Results 509 women with SLE had 719 children, while 5824 matched controls had 8493 children. Mean follow-up was 9.1 (SD 5.8) years. Compared to controls, children born to mothers with SLE had similar records of rheumatic diagnoses [0.14% (95% CI: 0.01, 0.90) vs 0.19% (95% CI: 0.11, 0.32)]. However, there was a trend towards more non-rheumatic AID in offspring of mothers with SLE versus controls [1.11% (95% CI: 0.52, 2.27) vs 0.48% (95% CI: 0.35, 0.66)]. The most frequently observed non-rheumatic AID were Crohn’s disease (0.56% in SLE offspring, versus 0.19% in control children) and type 1 diabetes (0.42% in SLE offspring, versus 0.22% in control children).

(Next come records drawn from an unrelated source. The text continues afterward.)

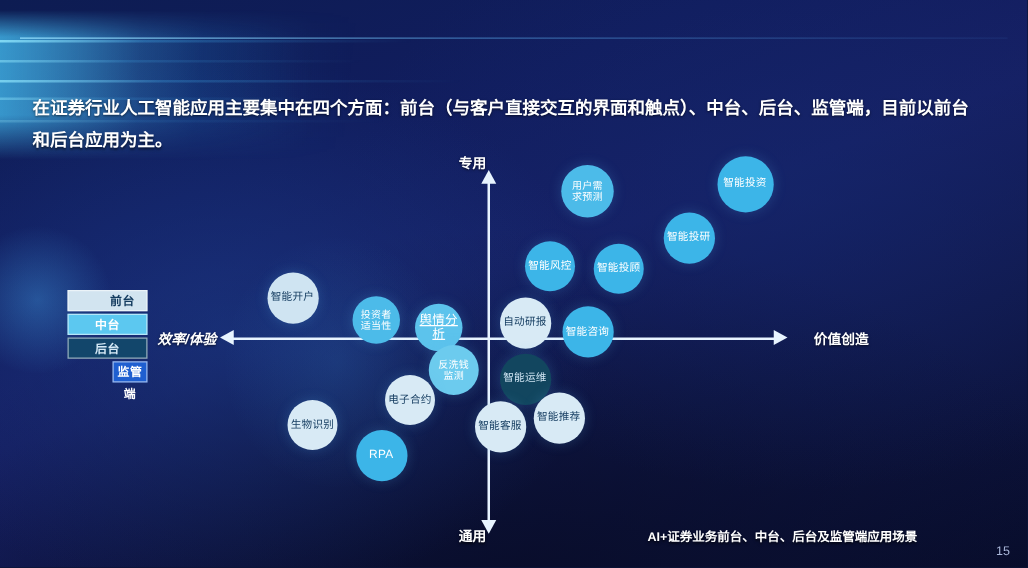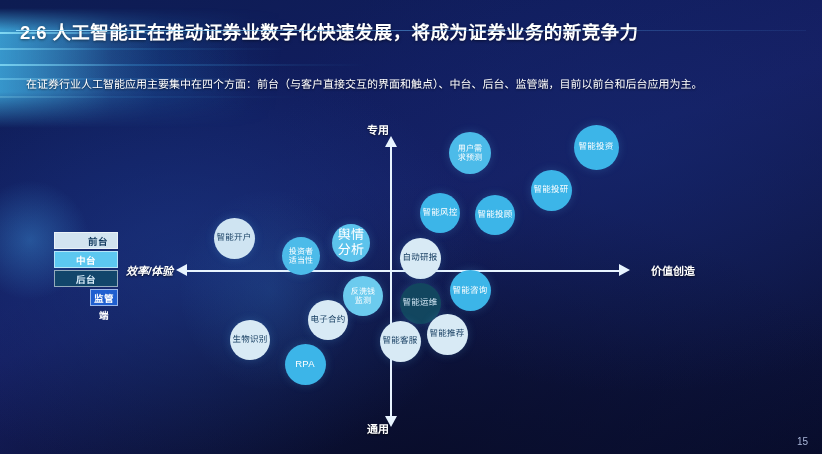--- a/index.html
+++ b/index.html
@@ -47,21 +47,21 @@
     color:#ffffff;font-size:18.5px;font-weight:bold;
     letter-spacing:0.4px;white-space:nowrap;
     text-shadow:0 1px 3px rgba(0,0,0,0.5);
   }
   .title-rule{
     position:absolute;left:16px;top:30px;width:790px;height:1px;
     background:linear-gradient(90deg,rgba(150,225,255,0.95) 0%,rgba(90,170,235,0.55) 45%,rgba(60,120,200,0.12) 100%);
   }
   .subtitle{
     position:absolute;left:26px;top:74px;width:756px;
-    color:#ffffff;font-size:11px;font-weight:normal;line-height:1.85;
+    color:#ffffff;font-size:14px;font-weight:bold;line-height:1.85;
     text-shadow:0 1px 2px rgba(0,0,0,0.6);
   }
   
   .legend{
     position:absolute;left:54px;top:232px;width:64px;
   }
   .legend-item{
     height:17px;line-height:17px;
     margin-bottom:2px;
     text-align:center;
@@ -121,23 +121,20 @@
   <div class="streaks">
     <div class="streak-line" style="top:24px;width:330px;opacity:.85;"></div>
     <div class="streak-line" style="top:40px;width:290px;opacity:.55;"></div>
     <div class="streak-line" style="top:56px;width:370px;opacity:.75;"></div>
     <div class="streak-line" style="top:70px;width:250px;opacity:.45;"></div>
     <div class="streak-line" style="top:88px;width:310px;opacity:.35;"></div>
   </div>
   <div class="glow-dot" style="left:-30px;top:180px;width:120px;height:120px;background:radial-gradient(circle,rgba(70,170,240,0.35) 0%,rgba(30,80,180,0) 70%);"></div>
   <div class="glow-dot" style="left:180px;top:190px;width:180px;height:200px;background:radial-gradient(ellipse,rgba(60,150,230,0.16) 0%,rgba(20,50,140,0) 72%);"></div>
 
-  <div class="title-bar">
-    <div class="title">2.6 人工智能正在推动证券业数字化快速发展，将成为证券业务的新竞争力</div>
-  </div>
   <div class="title-rule"></div>
   <div class="subtitle">在证券行业人工智能应用主要集中在四个方面：前台（与客户直接交互的界面和触点）、中台、后台、监管端，目前以前台和后台应用为主。</div>
 
   <div class="legend" id="legend-root">
       <div class="legend-item" style="background: rgb(210, 228, 240); color: rgb(18, 58, 94); padding-left: 24px;"><span>前台</span></div>
       <div class="legend-item" style="background: rgb(92, 200, 240); color: rgb(255, 255, 255);"><span>中台</span></div>
       <div class="legend-item" style="background: rgb(18, 70, 107); color: rgb(214, 234, 247);"><span>后台</span></div>
       <div class="legend-item" style="background: rgb(31, 95, 208); color: rgb(255, 255, 255); margin-left: 36px;"><span>监管端</span></div>
     </div>
 
@@ -153,42 +150,42 @@
   <div class="axis-label lab-left">效率/体验</div>
   <div class="axis-label lab-right">价值创造</div>
 
   <div id="bubble-root">
       <div class="bubble" style="left: 213.5px; top: 217.5px; width: 41px; height: 41px; background: rgb(207, 228, 242); color: rgb(18, 58, 94); font-size: 8.5px; box-shadow: rgba(90, 180, 240, 0.22) 0px 0px 10px;">
         <span>智能开户</span>
       </div>
       <div class="bubble" style="left: 282px; top: 237px; width: 38px; height: 38px; background: rgb(76, 187, 233); color: rgb(255, 255, 255); font-size: 8px; box-shadow: rgba(90, 180, 240, 0.22) 0px 0px 10px;">
         <span>投资者<br>适当性</span>
       </div>
-      <div class="bubble" style="left: 332px; top: 224px; width: 38px; height: 38px; background: rgb(92, 195, 236); color: rgb(255, 255, 255); font-size: 13px; box-shadow: rgba(90, 180, 240, 0.22) 0px 0px 10px;">
+      <div class="bubble" style="left: 332px; top: 243px; width: 38px; height: 38px; background: rgb(92, 195, 236); color: rgb(255, 255, 255); font-size: 10px; box-shadow: rgba(90, 180, 240, 0.22) 0px 0px 10px; text-decoration: underline;">
         <span>舆情分析</span>
       </div>
       <div class="bubble" style="left: 449px; top: 132px; width: 42px; height: 42px; background: rgb(76, 187, 233); color: rgb(255, 255, 255); font-size: 8px; box-shadow: rgba(90, 180, 240, 0.22) 0px 0px 10px;">
         <span>用户需<br>求预测</span>
       </div>
       <div class="bubble" style="left: 573.5px; top: 124.5px; width: 45px; height: 45px; background: rgb(60, 181, 232); color: rgb(255, 255, 255); font-size: 8.5px; box-shadow: rgba(90, 180, 240, 0.22) 0px 0px 10px;">
         <span>智能投资</span>
       </div>
       <div class="bubble" style="left: 530.5px; top: 169.5px; width: 41px; height: 41px; background: rgb(60, 181, 232); color: rgb(255, 255, 255); font-size: 8.5px; box-shadow: rgba(90, 180, 240, 0.22) 0px 0px 10px;">
         <span>智能投研</span>
       </div>
       <div class="bubble" style="left: 420px; top: 193px; width: 40px; height: 40px; background: rgb(60, 181, 232); color: rgb(255, 255, 255); font-size: 8.5px; box-shadow: rgba(90, 180, 240, 0.22) 0px 0px 10px;">
         <span>智能风控</span>
       </div>
       <div class="bubble" style="left: 475px; top: 195px; width: 40px; height: 40px; background: rgb(60, 181, 232); color: rgb(255, 255, 255); font-size: 8.5px; box-shadow: rgba(90, 180, 240, 0.22) 0px 0px 10px;">
         <span>智能投顾</span>
       </div>
       <div class="bubble" style="left: 399.5px; top: 237.5px; width: 41px; height: 41px; background: rgb(216, 234, 245); color: rgb(18, 58, 94); font-size: 8.5px; box-shadow: rgba(90, 180, 240, 0.22) 0px 0px 10px;">
         <span>自动研报</span>
       </div>
-      <div class="bubble" style="left: 449.5px; top: 270px; width: 41px; height: 41px; background: rgb(60, 181, 232); color: rgb(255, 255, 255); font-size: 8.5px; box-shadow: rgba(90, 180, 240, 0.22) 0px 0px 10px;">
+      <div class="bubble" style="left: 449.5px; top: 245px; width: 41px; height: 41px; background: rgb(60, 181, 232); color: rgb(255, 255, 255); font-size: 8.5px; box-shadow: rgba(90, 180, 240, 0.22) 0px 0px 10px;">
         <span>智能咨询</span>
       </div>
       <div class="bubble" style="left: 343px; top: 276px; width: 40px; height: 40px; background: rgb(108, 203, 238); color: rgb(255, 255, 255); font-size: 8px; box-shadow: rgba(90, 180, 240, 0.22) 0px 0px 10px;">
         <span>反洗钱<br>监测</span>
       </div>
       <div class="bubble" style="left: 308px; top: 300px; width: 40px; height: 40px; background: rgb(216, 234, 245); color: rgb(18, 58, 94); font-size: 8.5px; box-shadow: rgba(90, 180, 240, 0.22) 0px 0px 10px;">
         <span>电子合约</span>
       </div>
       <div class="bubble" style="left: 230px; top: 320px; width: 40px; height: 40px; background: rgb(216, 234, 245); color: rgb(18, 58, 94); font-size: 8.5px; box-shadow: rgba(90, 180, 240, 0.22) 0px 0px 10px;">
         <span>生物识别</span>
@@ -200,15 +197,16 @@
         <span>智能运维</span>
       </div>
       <div class="bubble" style="left: 379.5px; top: 320.5px; width: 41px; height: 41px; background: rgb(216, 234, 245); color: rgb(18, 58, 94); font-size: 8.5px; box-shadow: rgba(90, 180, 240, 0.22) 0px 0px 10px; align-items: center;">
         <span>智能客服</span>
       </div>
       <div class="bubble" style="left: 426.5px; top: 313.5px; width: 41px; height: 41px; background: rgb(216, 234, 245); color: rgb(18, 58, 94); font-size: 8.5px; box-shadow: rgba(90, 180, 240, 0.22) 0px 0px 10px;">
         <span>智能推荐</span>
       </div>
     </div>
 
+  <div class="caption">AI+证券业务前台、中台、后台及监管端应用场景</div>
   <div class="pageno">15</div>
 
 </div>
 
 </body></html>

In multivariate analyses, children born to mother with SLE had a substantially increased risk of non-rheumatic AID compared to controls (OR 2.62, 95% CI: 1.10, 6.24), while results were inconclusive for the risk of rheumatic AID (OR 0.78, 95% CI: 0.10, 5.92).

Conclusions Our novel data suggest that, compared to children from the general population, children born to women with SLE have an increased risk of non-rheumatic AID. Our effect estimate for the risk of rheumatic AID is inconclusive. Further study of these children, throughout late childhood, adolescence, and adulthood, would be additionally enlightening.